-- Data records follows --

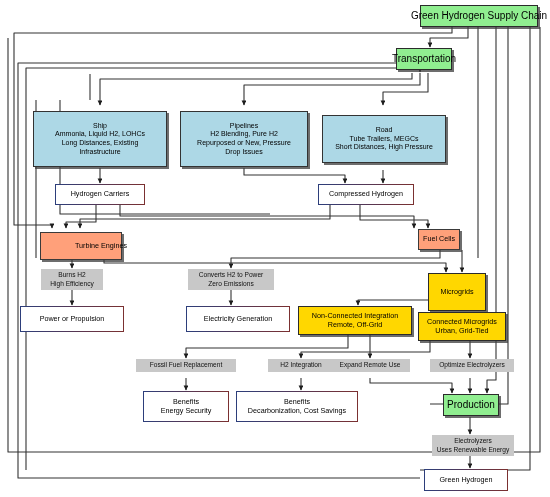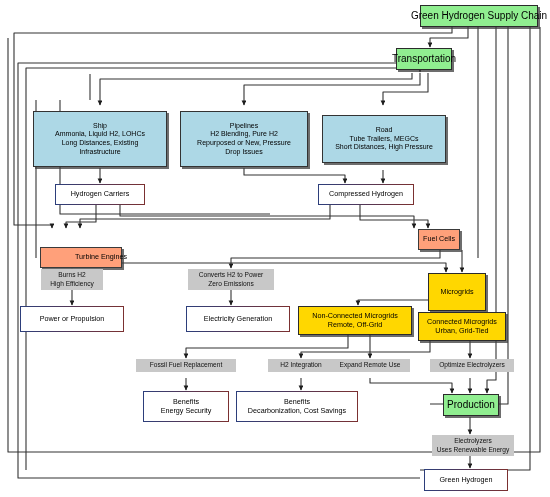"Turbine Engines" div.node { height: 21px -> 28px; top: 247px -> 232px }
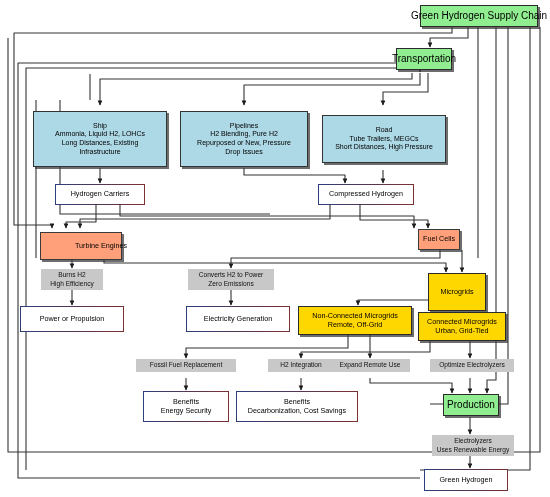"Non-Connected Microgrids" span.ln { text: Microgrids -> Integration }
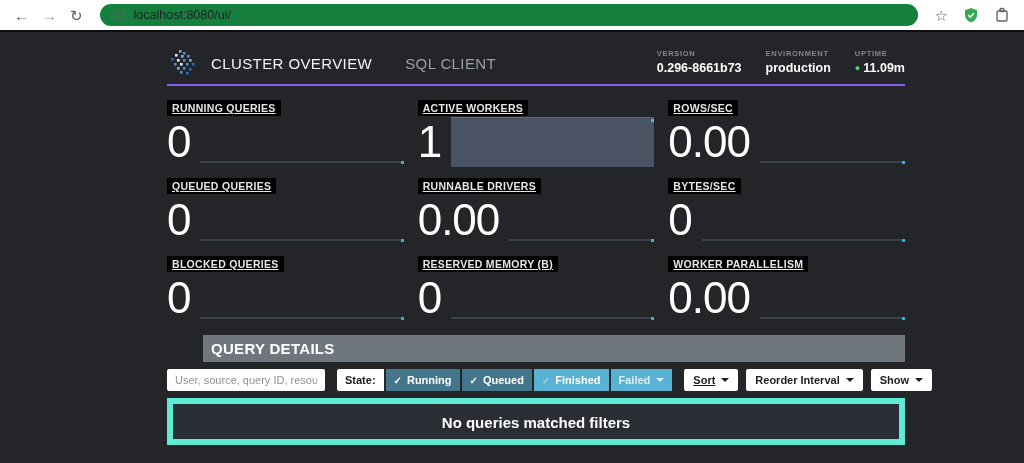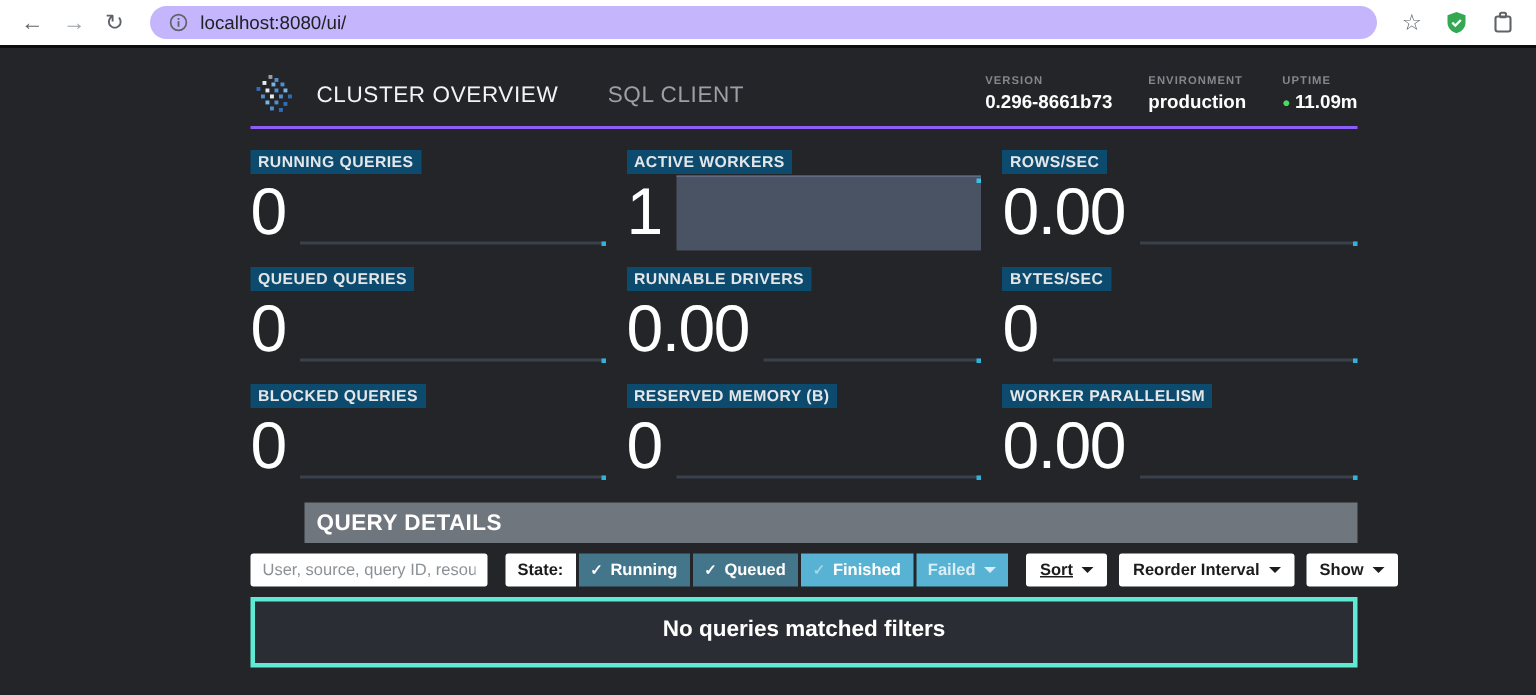"localhost:8080/ui/" .url-box { background: #c4b5fd -> #15803d }
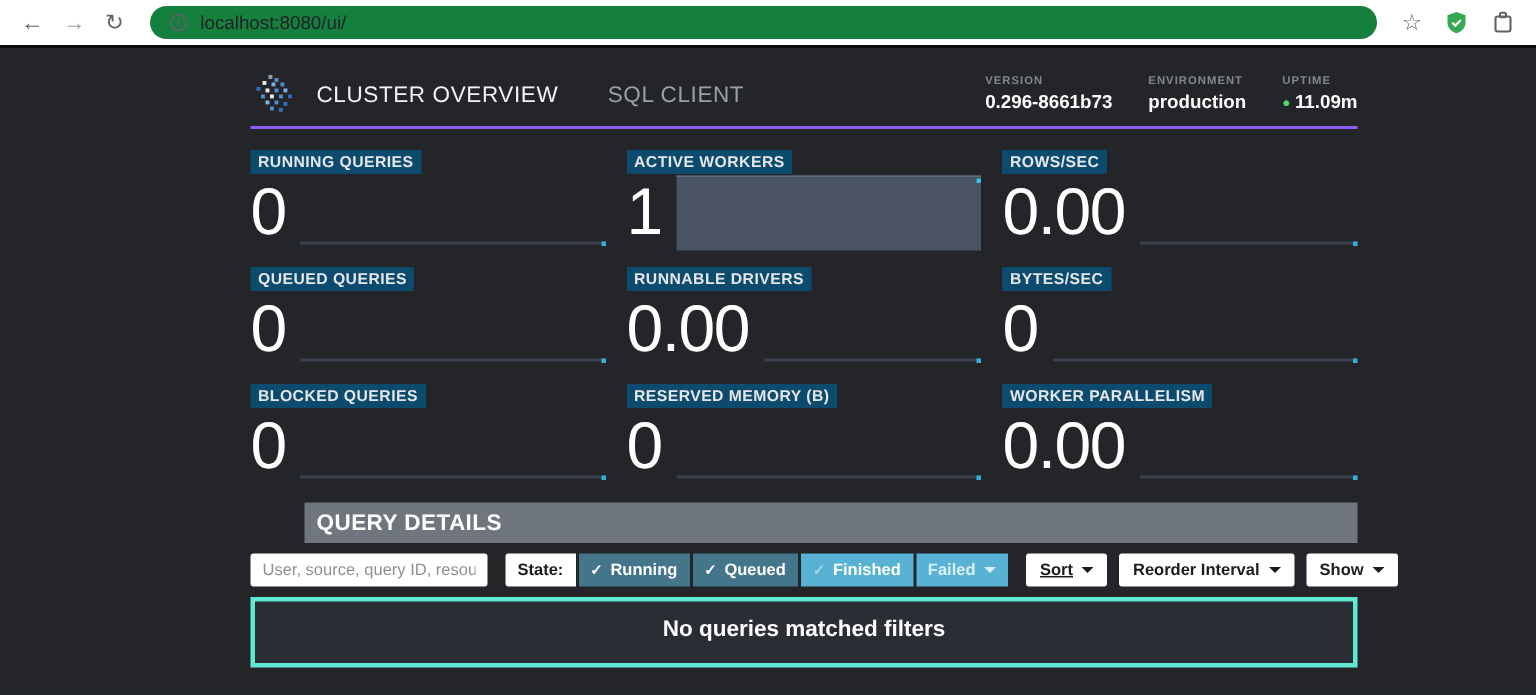"RUNNING QUERIES" .tile-label { background: #0c4a6e -> #000000; text-decoration: none -> underline }
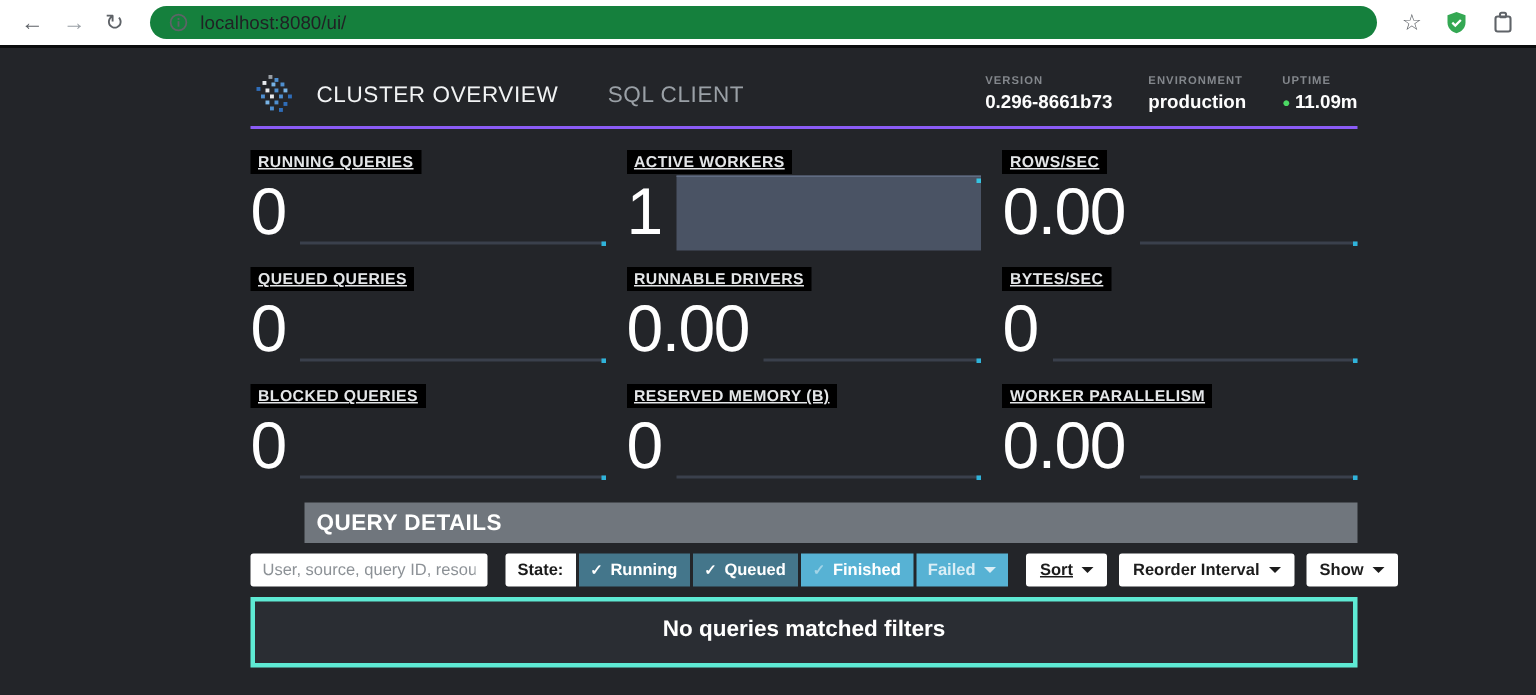"No queries matched filters" .empty-panel { border: 3px solid #5eead4 -> 6px solid #5eead4 }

-- Data records concluded --

Exercise: What is needed is an exact copy of the data, with the pictures removed.

Response area:
"Turbine Engines" div.node { height: 21px -> 28px; top: 247px -> 232px }
"Non-Connected Microgrids" span.ln { text: Microgrids -> Integration }
"localhost:8080/ui/" .url-box { background: #c4b5fd -> #15803d }
"RUNNING QUERIES" .tile-label { background: #0c4a6e -> #000000; text-decoration: none -> underline }
"No queries matched filters" .empty-panel { border: 3px solid #5eead4 -> 6px solid #5eead4 }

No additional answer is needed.